Goddard sounded almost wistful when he spoke of a simpler world of mergers and acquisitions compared to the complexities of today's
partnering.
"The good thing about M&A is that it is clean, you own it and the complexity completely disappears. And it can happen relatively
quickly," he said. Where some collaboration negotiations stretch out to a year-long process as partners seek to cover every aspect of
what might happen, he cited a recent acquisition which took just four weks from the first phone call to the public announcement.
M&A is not going to go away, agreed Giordano, since the opportunities are coming up consistently from two directions. One direction
is quite simply the intervention by investment banks and the finance community that puts new offers on the table every week for
acquiring companies.
The other, he said, "is the internal, strategy-driven objective that says how we want to get to where we want to be in a certain field
that looks at whether we can do it through licensing or through an alliance or asks if an acquisition is appropriate."
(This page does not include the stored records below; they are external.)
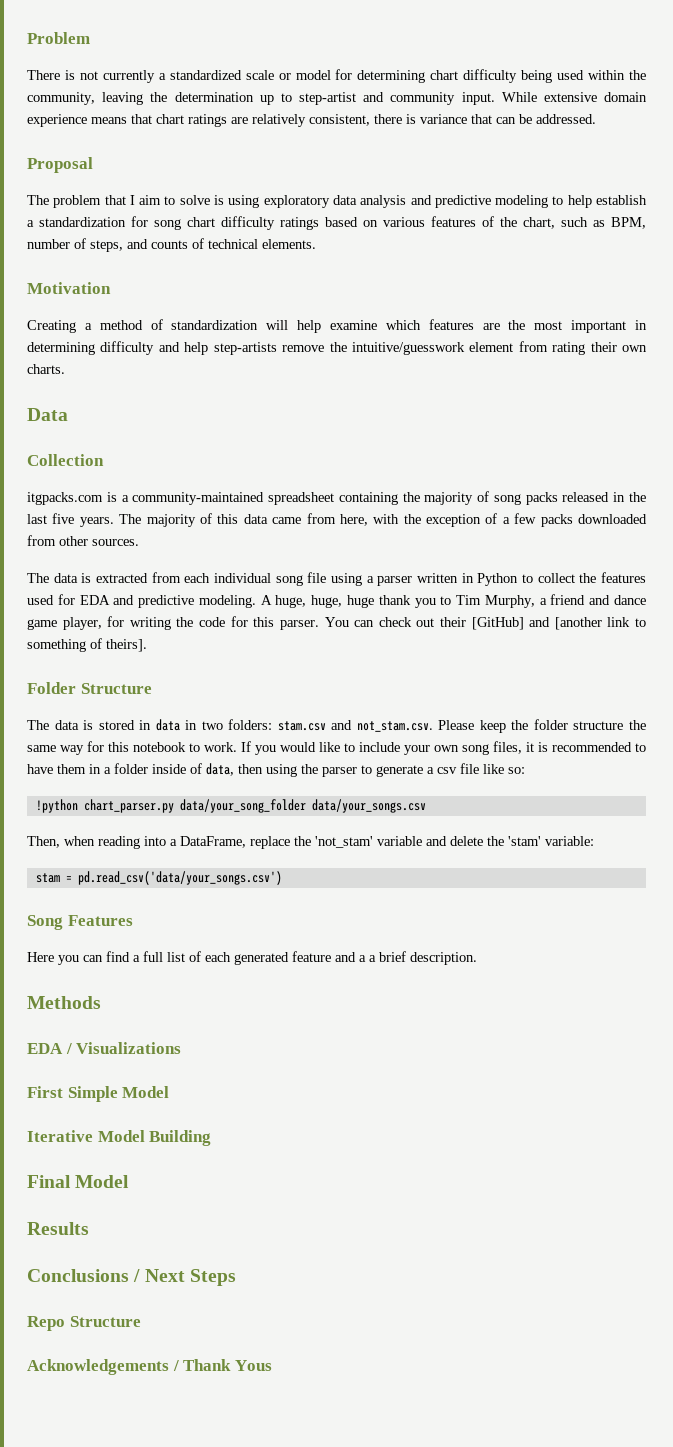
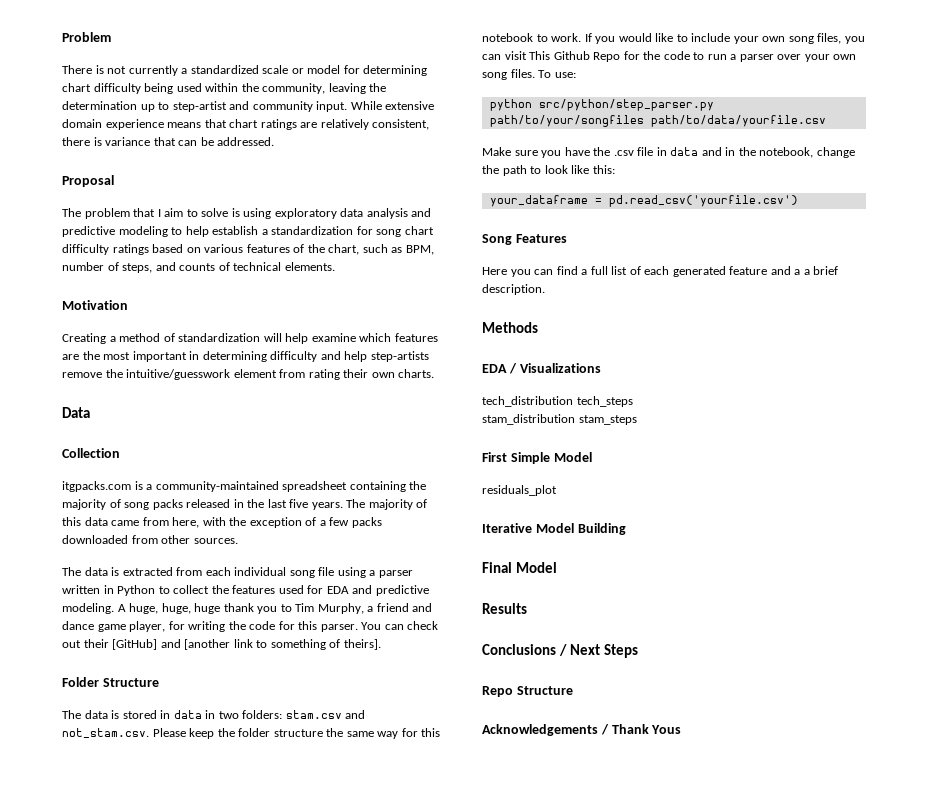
[526,742,646,752] [27,763,525,777] [35,799,426,813] [27,836,594,849] [35,871,282,885] it is recommended to have them in a folder inside of data, then using the parser to generate a csv file like so: // !python chart_parser.py data/your_song_folder data/your_songs.csv // Then, when reading into a DataFrame, replace the 'not_stam' variable and delete the 'stam' variable: // stam = pd.read_csv('data/your_songs.csv') -> [844,36,865,44] [482,51,857,62] [482,69,576,80] [489,99,714,111] [489,115,826,127] [482,147,855,158] [482,165,615,176] [489,195,798,207] you can visit This Github Repo for the code to run a parser over your own song files. To use: // python src/python/step_parser.py path/to/your/songfiles path/to/data/yourfile.csv // Make sure you have the .csv file in data and in the notebook, change the path to look like this: // your_dataframe = pd.read_csv('yourfile.csv')
(182, 1048) none -> [482,396,633,407] [482,414,637,425] // tech_distribution tech_steps // stam_distribution stam_steps
(170, 1092) none -> [482,485,557,496] // residuals_plot

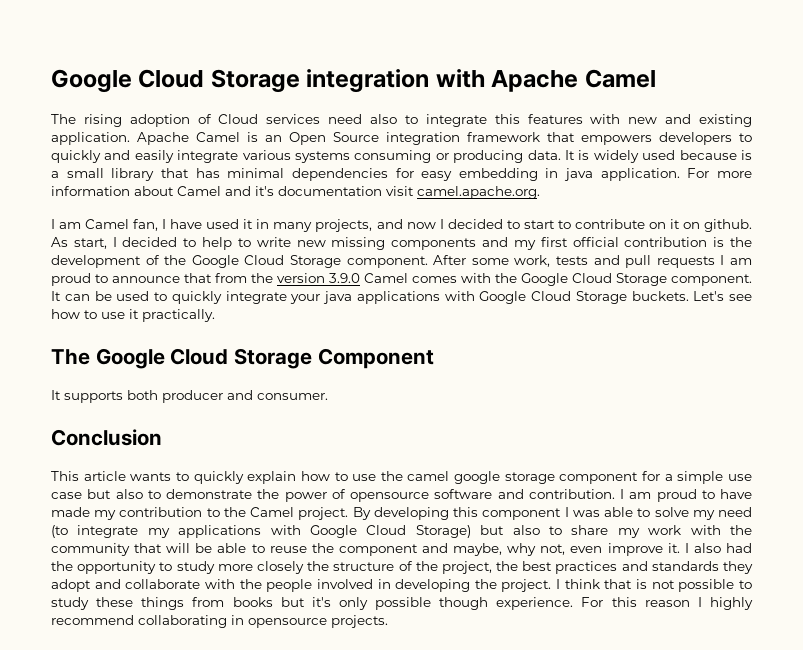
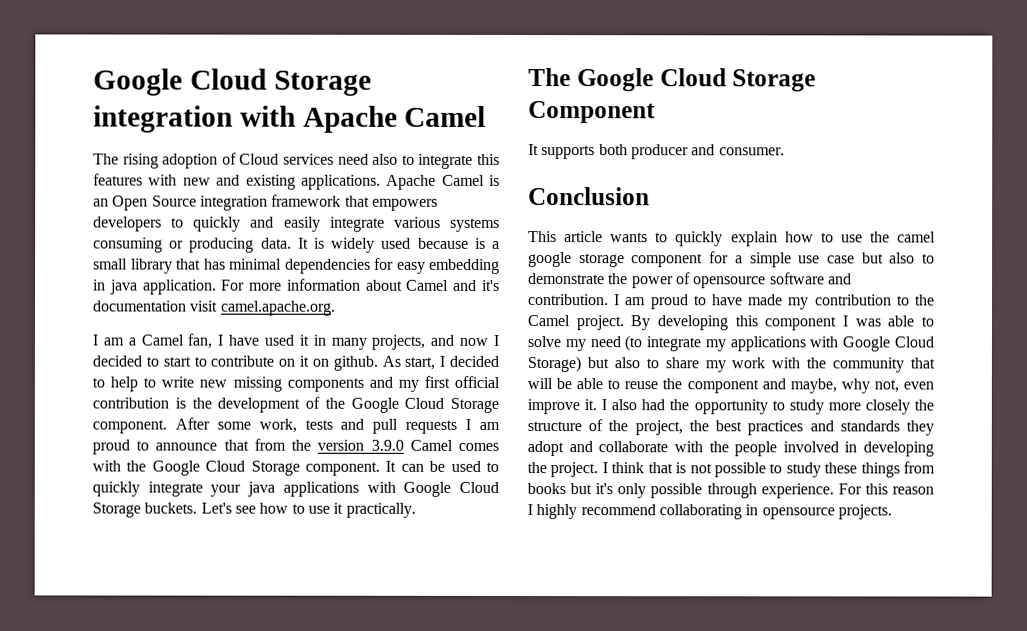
[51,132,130,145] application. -> [300,174,381,190] applications.
(82, 225) none -> [127,337,136,346] a
[439,597,489,610] though -> [706,483,757,499] through

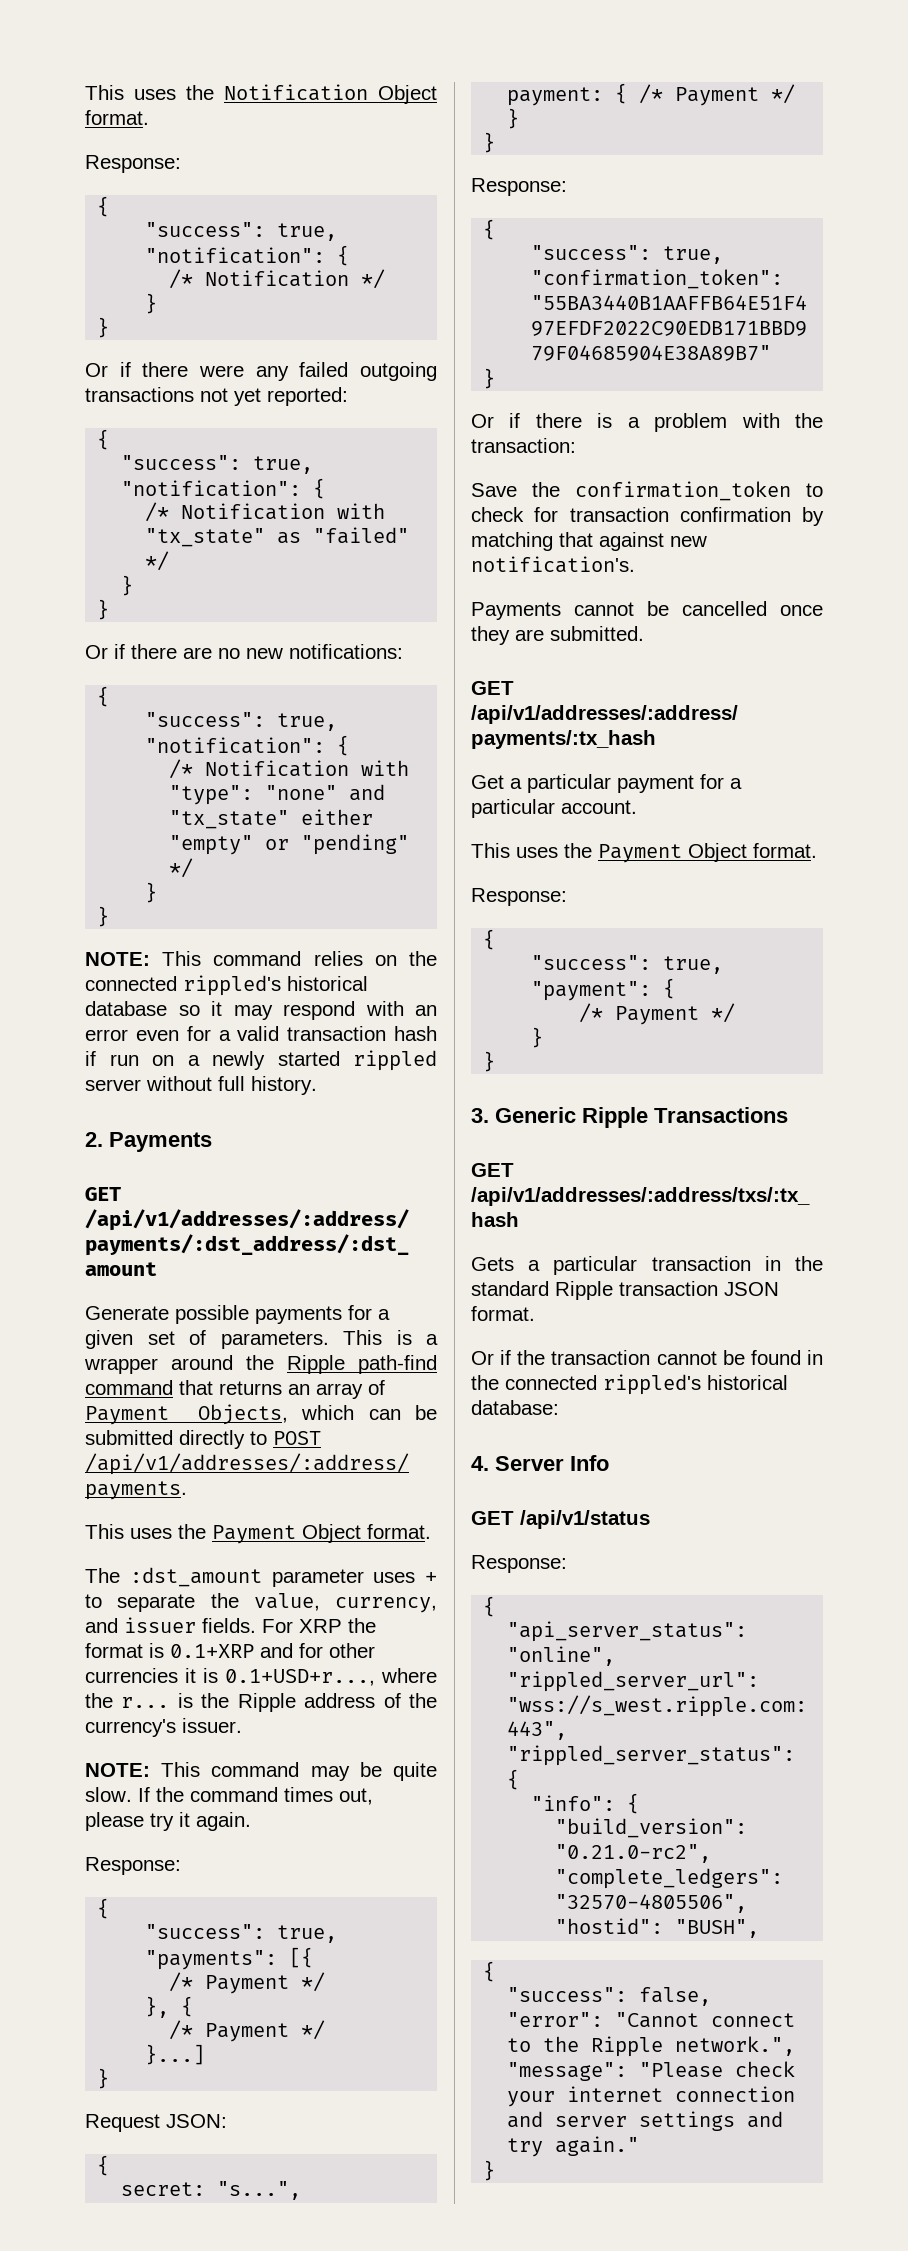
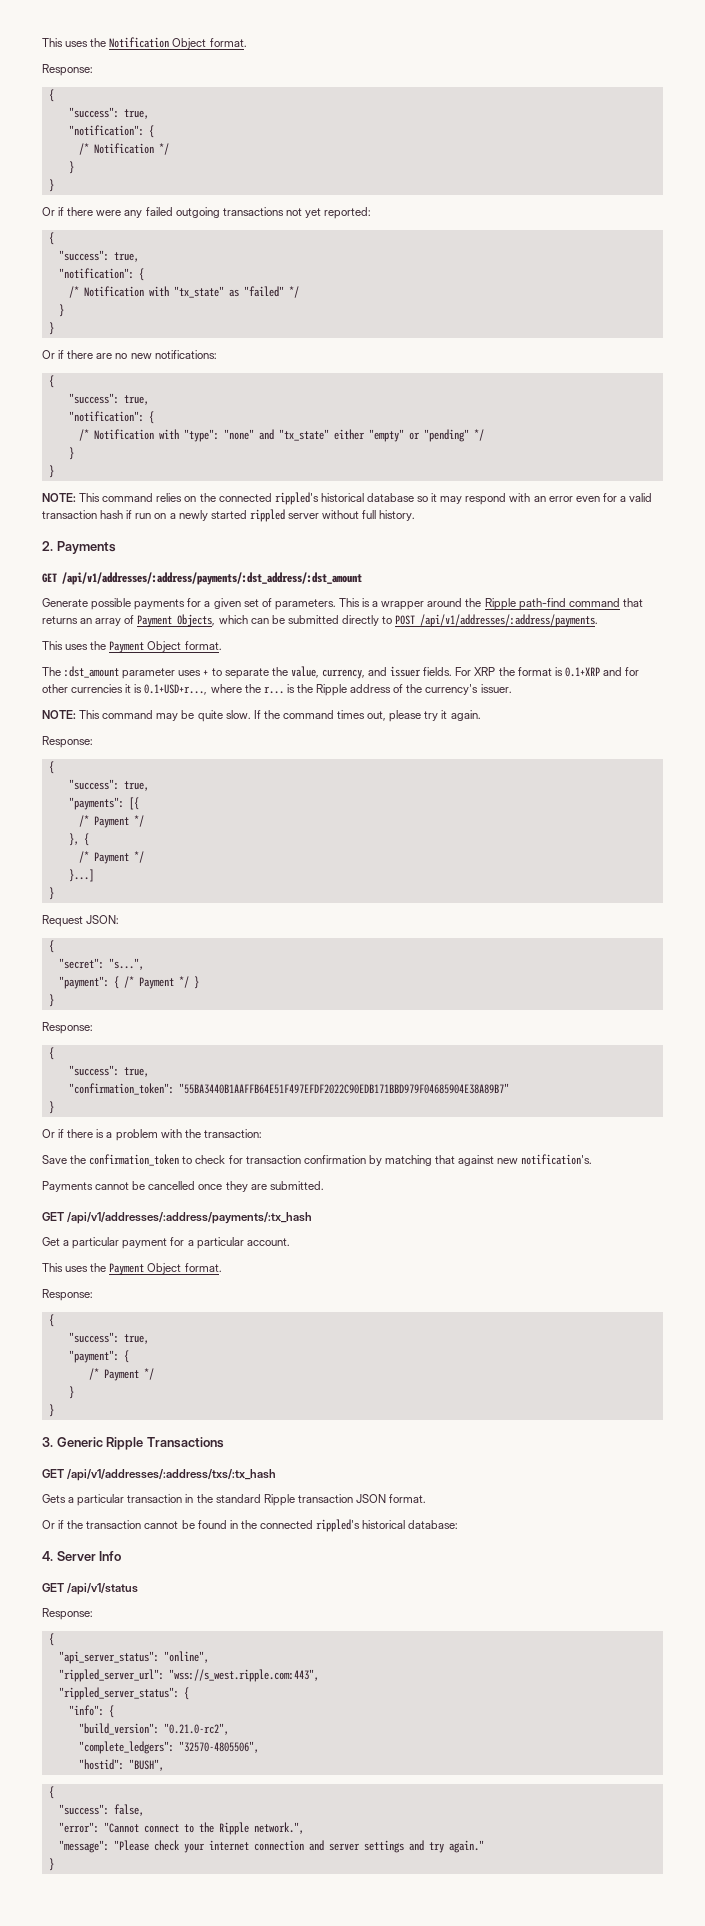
[121,2182,206,2196] secret: -> [58,958,104,969] "secret":
[507,87,604,106] payment: -> [58,976,109,989] "payment":

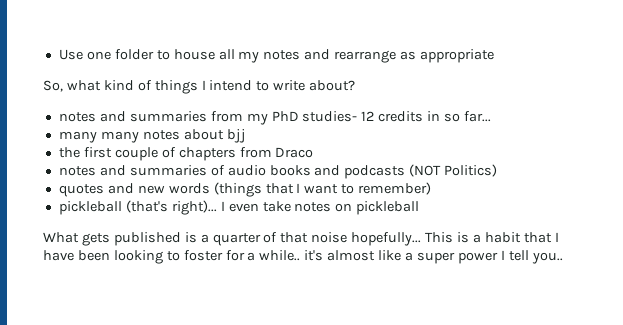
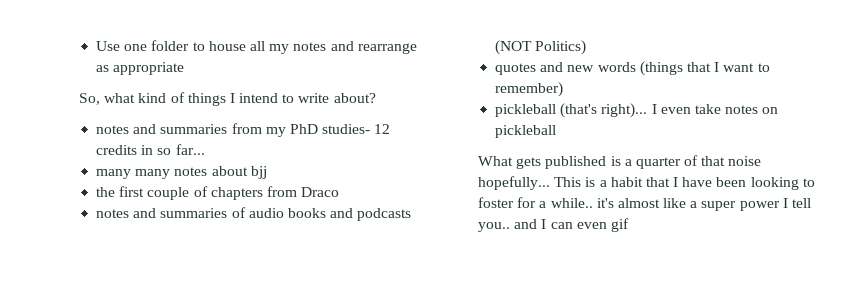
(563, 258) none -> [514,218,629,232] and I can even gif

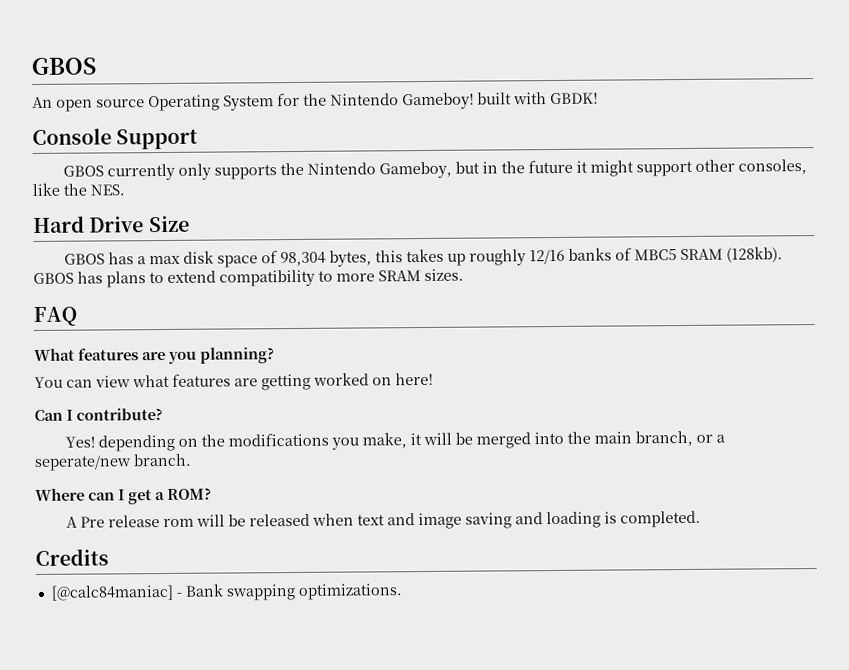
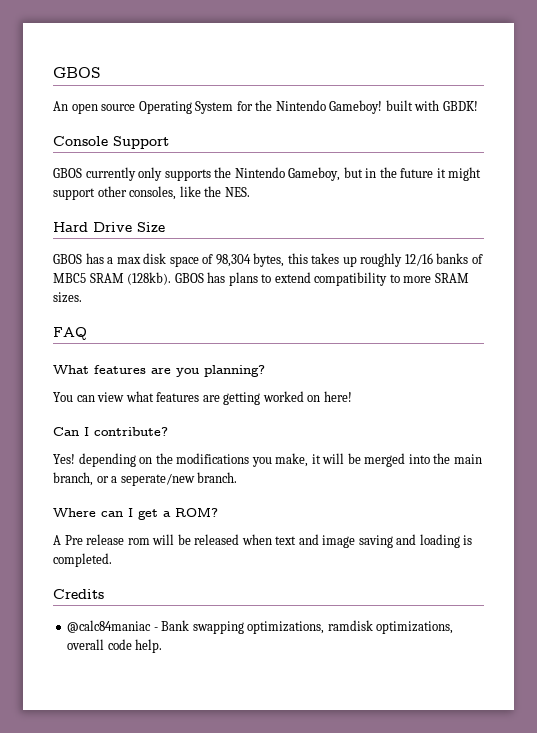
[50,584,174,601] [@calc84maniac] -> [67,620,152,633] @calc84maniac
[297,583,403,600] optimizations. -> [247,620,454,634] [67,639,163,653] optimizations, ramdisk optimizations, overall code help.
"Yet often times, starting down that track, when you do not really know what the right deal structure is going to be for a certain
transaction," he said, "what started out as a licensing discussion will move into an M&A mode and the complexity we talked about
earlier in this discussion, and the continuing high prices tags in recent years, drive more of these deals toward M&A."
Aurentz with Merck Serono said that for negotiations he has participated in recently he notes a trend where investors push dual tracks
where the company they are backing starts discussions with a licensing opportunity but very soon propose the 'strategic option.'
"The M&A from a deal perspective does look cleaner, but the downside is it is much riskier. You are making a significant bet because
what attracted you to this smaller company still has only an 85% chance of making it to market. Clearly it is not a winning strategy
for building a portfolio and filling gaps to go out to make serial acquisitions.
The licensing structure, in terms of managing risk, whether with co-development or co-promote remains attractive.
The marketplace will remain robust, he said, with a wide range of requirements and needs, as well as a range of constituents focused
on how to frame a deal. And we will continue to see companies exploring the M&A marketplace.
"Which brings things back to the fundamentals of the assets" he said, "Is this an attractive asset or technology platform? And how
does it fit with strategic direction of a larger biotech or larger pharma?"